A Brief Introduction to Systems Programming,
with Scala Native
@richardwhaling
Nov 14 2019
About me:
- @RichardWhaling
- Lead Data Engineer at M1Finance
- Author of:
About this talk
- Scala Native has moved forward a lot in five months
- I'll give a quick status update on Scala Native and concurrency
- Context & background on Scala Native and systems programming more generally
- Dive deep into example programs that show how Scala Native exposes the fundamental techniques of systems programming
What's New in Scala Native
- Current Release is 0.4.0M2
- M3 coming soon with 2.12/2.13 support
- 0.4.0 to follow
- Released official LibUV bindings, scala-native-loop
- Aiming for Cats and Zio support for 0.4
- Designed for compatability with existing libraries
- Targeting FP frameworks lets us bypass Java IO
What Is Systems Programming?
"the domain of programs that demand a mental model of the computer as a machine"
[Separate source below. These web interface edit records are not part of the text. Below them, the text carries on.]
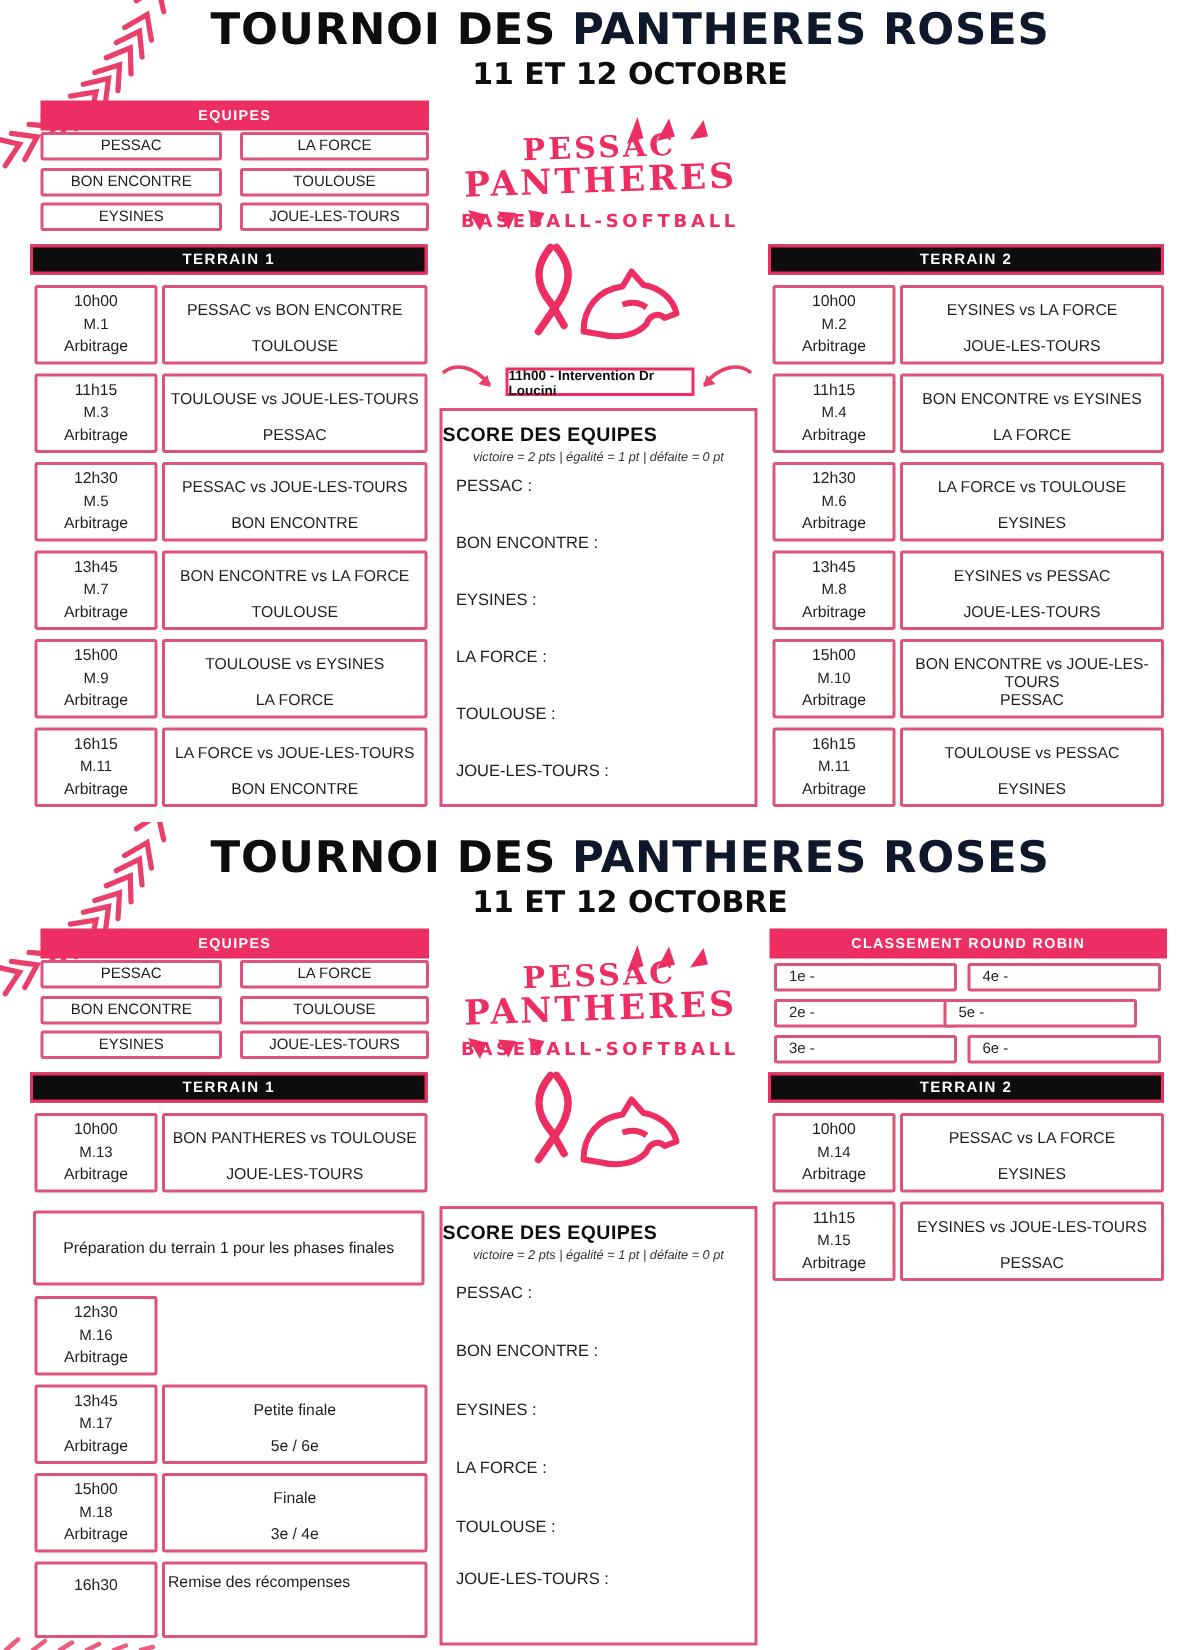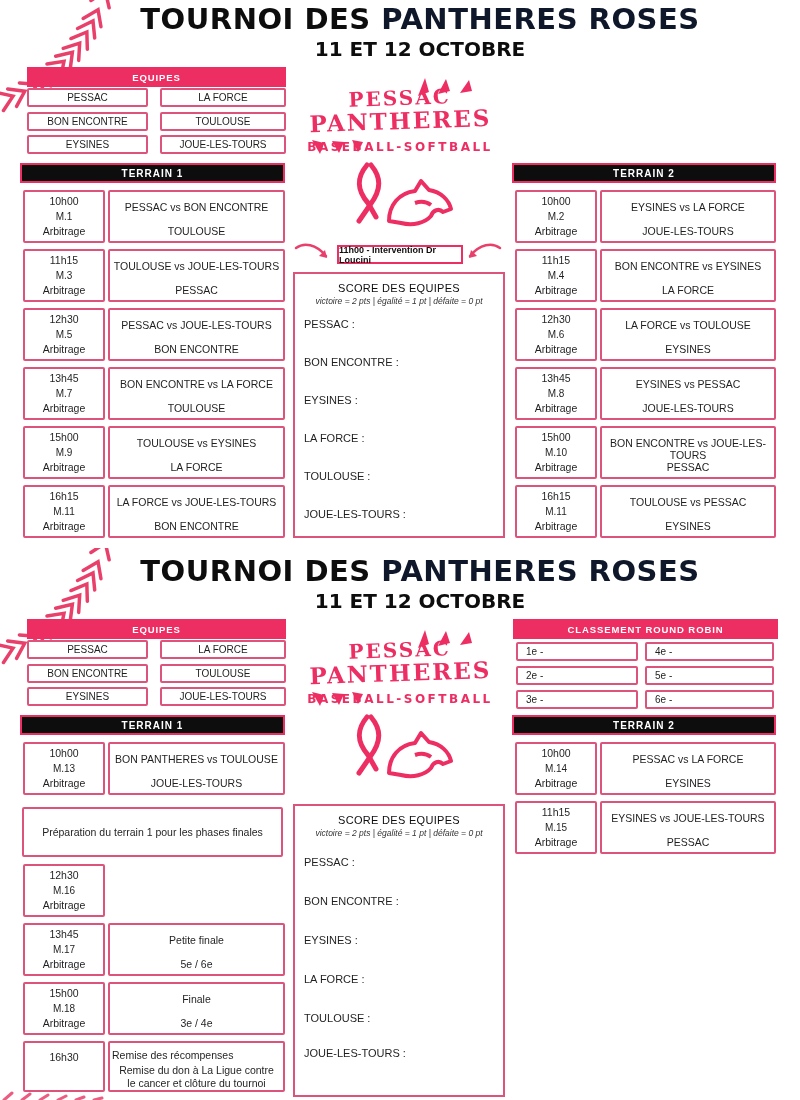--- a/index.html
+++ b/index.html
@@ -48,7 +48,7 @@
 
   
   .scorebox{position:absolute;left:293px;width:208px;background:#fff;border:2px solid #DC537B;}
-  .sb-title{margin-top:8px;text-align:center;font-weight:normal;font-size:11px;letter-spacing:.3px;color:#0d0d0d;}
+  .sb-title{margin-top:8px;text-align:left;font-weight:bold;font-size:13px;letter-spacing:.3px;color:#0d0d0d;}
   .sb-sub{margin-top:2px;text-align:center;font-style:italic;font-size:8.5px;color:#333;}
   .sb-team{position:absolute;left:9px;font-size:11px;}
 

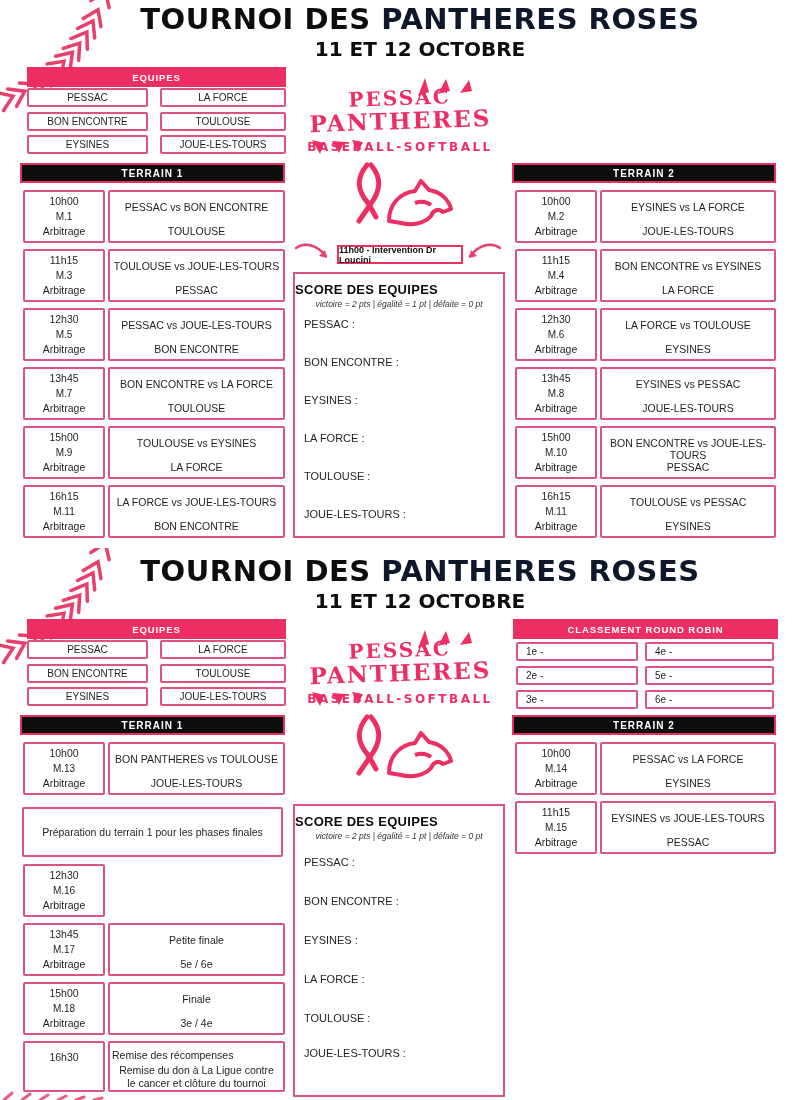--- a/index.html
+++ b/index.html
@@ -335,7 +335,7 @@
     <div class="box cell-left" style="left:3px;top:23px;width:110px;height:15px">1e -</div>
     <div class="box cell-left" style="left:132px;top:23px;width:117px;height:15px">4e -</div>
     <div class="box cell-left" style="left:3px;top:47px;width:110px;height:15px">2e -</div>
-    <div class="box cell-left" style="left:132px;top:47px;width:117px;height:15px">5e -</div>
+    <div class="box cell-left" style="left:116px;top:47px;width:117px;height:15px">5e -</div>
     <div class="box cell-left" style="left:3px;top:71px;width:110px;height:15px">3e -</div>
     <div class="box cell-left" style="left:132px;top:71px;width:117px;height:15px">6e -</div>
   </div>

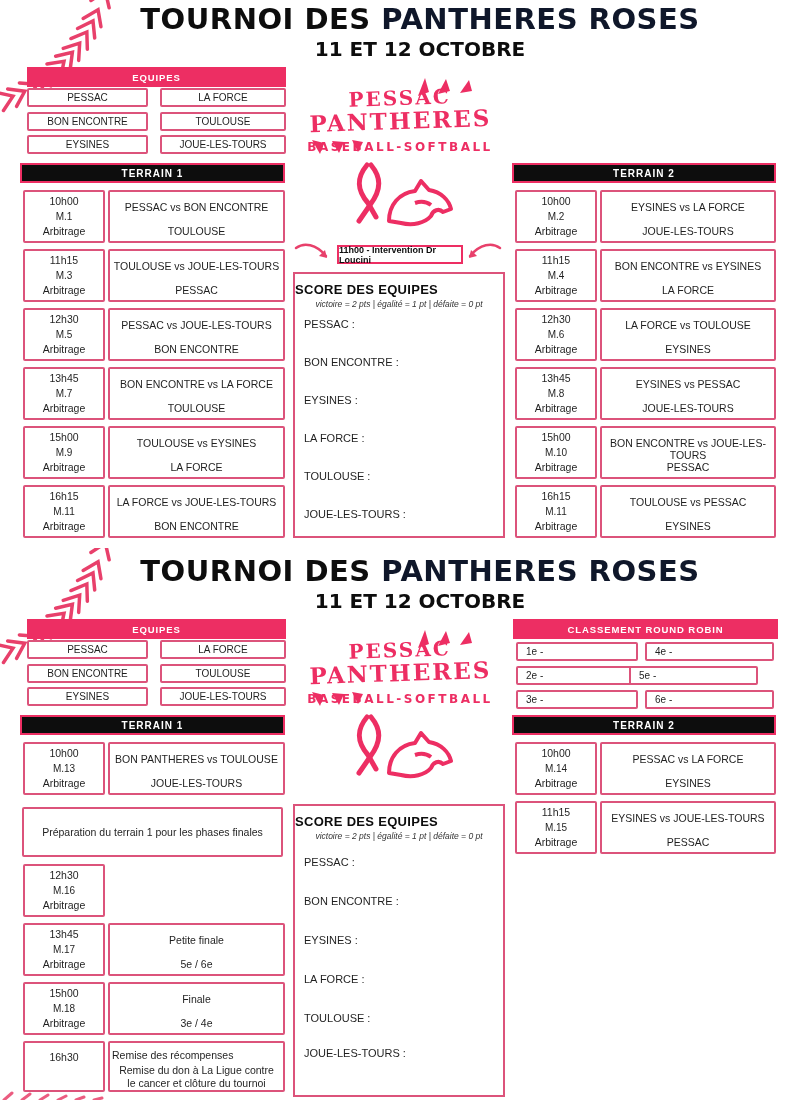--- a/index.html
+++ b/index.html
@@ -421,7 +421,6 @@
         </div>
       <div class="box matchbox awardbox">
           <div class="l1">Remise des récompenses</div>
-          <div class="l2">Remise du don à La Ligue contre le cancer et clôture du tournoi</div>
         </div>
     </div>
   </div>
- Operating Systems, IO, Compilers, VM's, Containers, Embedded, Real-time
- Traditionally done in C
- Traditionally taught in school and promptly forgotten
It doesn't have to be this way.
Systems programming can be elegant, fun, and done in a language you enjoy.
Why C?
- Inertia?
- OS and hardware vendors...
- Many recent arguments against this:
- Steve Klabnik: https://tinyurl.com/y7akng69
- David Chisnall: https://tinyurl.com/yxpapq3g
- C describes the behavior of an abstract machine
- Modern processors are very different from a PDP-11
My hot take:
from learning C, I acquired an intuitive understanding of how to solve problems in an abstract von Neumann machine
John von Neumann
(1903-1957)
- Incredibly accomplished mathematician and physicist
- Inventor of mergesort
- Described the architecture of modern computers in his
First Draft of a Report on the EDVAC
(1945)
EDVAC
Electronic Discrete Variable Automatic Computer
- Proposed in 1944, operational in 1949
- Designed by John Mauchly and J. Presper Eckert
- 1000 34-bit words of ultrasonic mercury memory
EDVAC was the first stored-program computer, which stored data and code in byte-addressable memory.
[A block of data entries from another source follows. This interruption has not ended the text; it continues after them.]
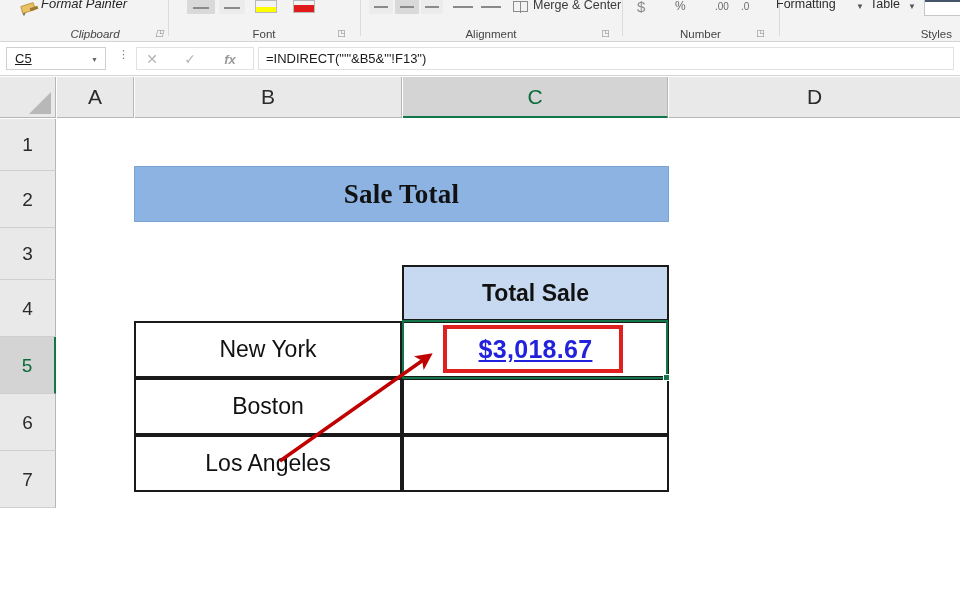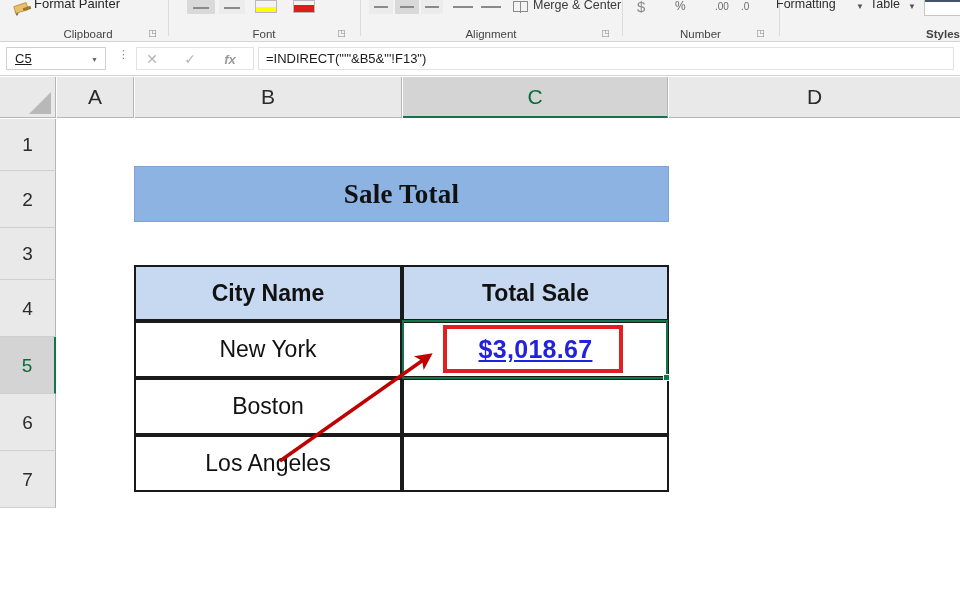--- a/index.html
+++ b/index.html
@@ -203,7 +203,7 @@
 
   <div class="ribbon">
 
-    <div class="rb-group" style="left:4px; width:168px;">
+    <div class="rb-group" style="left:11px; width:168px;font-style:italic;">
       <div class="caret-down" style="left:9px; top:10px;"></div>
       <div class="brush-icon"></div>
       <div class="cmd-fmtpainter">Format Painter</div>

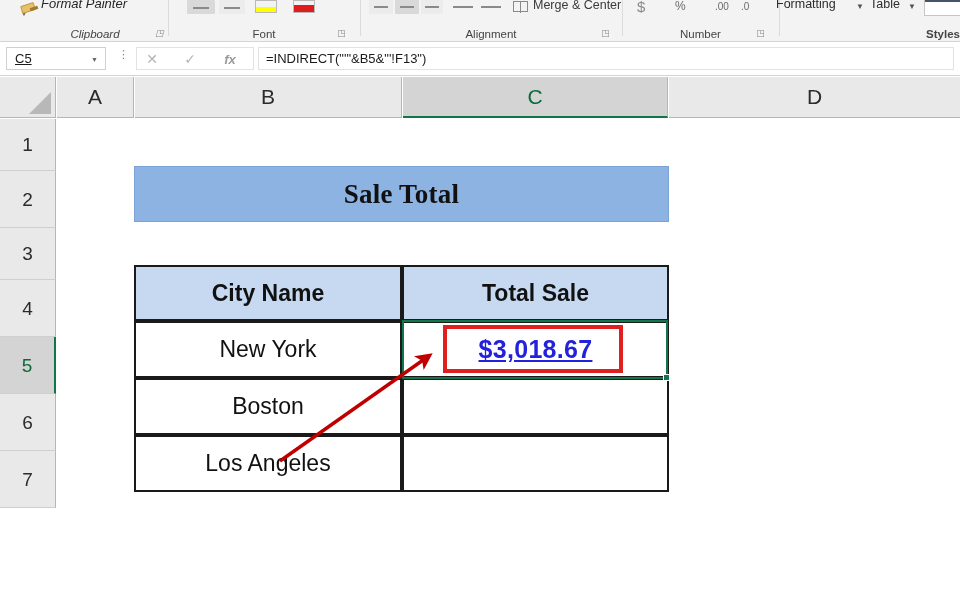--- a/index.html
+++ b/index.html
@@ -262,7 +262,7 @@
       <div class="style-gallery" style="left:144px; top:-6px; width:40px; height:22px;">
         <div class="sg-top"></div>
       </div>
-      <div class="rb-label" style="text-align:right; font-weight:bold;">Styles</div>
+      <div class="rb-label" style="text-align:right; padding-right:8px;">Styles</div>
     </div>
   </div>
 

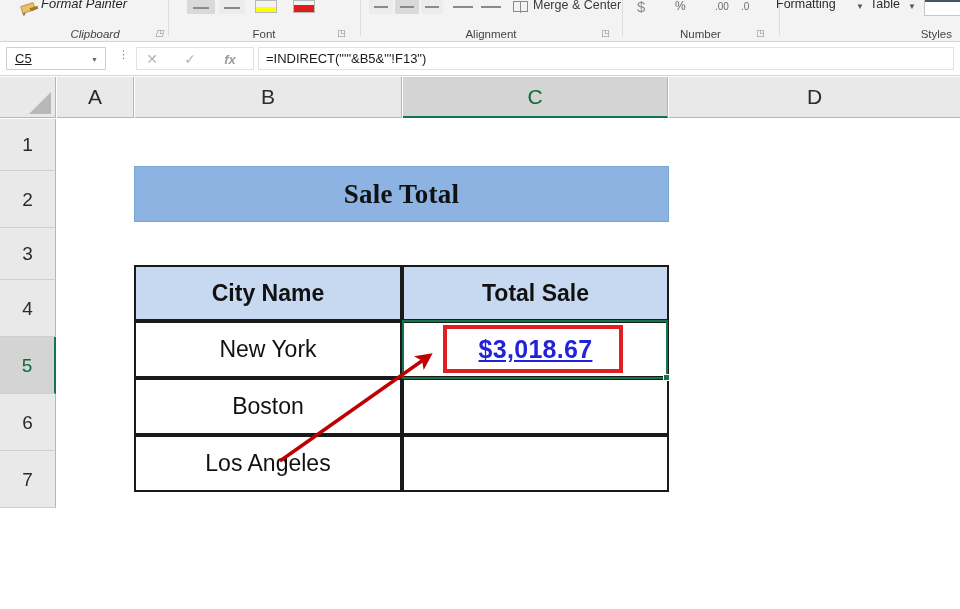--- a/index.html
+++ b/index.html
@@ -305,9 +305,6 @@
         <span class="t">Sale Total</span>
       </div>
 
-      <div class="cellbox tbl-head" style="left:77px; top:146px; width:268px; height:56px;">
-        <span class="t">City Name</span>
-      </div>
       <div class="cellbox tbl-head" style="left:345px; top:146px; width:267px; height:56px;">
         <span class="t">Total Sale</span>
       </div>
Earlier computers like ENIAC and Colossus were programmed by patch cables and switches, which was theoretically Turing-complete, but impractical to program.
Von Neumann Architecture
Theoretical description of a realized Universal Turing Machine, i.e., a general-purpose computer
Unlike a Universal Turing Machines, Von Neumann machines were practical to construct and program
1944-1951
In 7 years, the first computer scientists invented:
- electronic random-access memory
- conditional branches
- goto instructions
- subroutine invocation and return
- mergesort
- two's complement integers
- Monte Carlo methods
- computer music
- computer games
An explosion of applications and discoveries enabled by a comprehensible, practical model of a programmable general-purpose computer
1972: C
C presents an enduring abstract model
of a random-access stored-program computer, with:
- primitive data types: bytes, ints, floats
- zero-terminated variable-length byte strings
- arrays
- structs (i.e., product types)
- unions (i.e., sum types)
- pointers
- function pointers (i.e., functions as values)
Hot Take:
these are the fundamental techniques
of programming a Von Neumann machine
2017: Scala Native
Scala Native is a scalac compiler plugin that compiles Scala programs to binary executables ahead-of-time
Noteworthy for: its advanced optimizer, lightweight runtime, advanced GC, and C interop
Not a JVM - Graal compiles JVM bytecode to machine binary, very different model
Because it understands Scala, Scala Native can provide an elegant DSL for low-level programming
with all the capabilities of C
Systems Programming in Scala Native
We're going to illustrate the fundamental techniques:
- Primitive Data Types
- Pointers
- Strings
- Arrays
- Structs
- Unions and "type puns"
- Functions
Each with a short program of less than 20 lines of code
Systems Programming in Scala Native
Caveat:
Regular Scala works just fine in Scala Native.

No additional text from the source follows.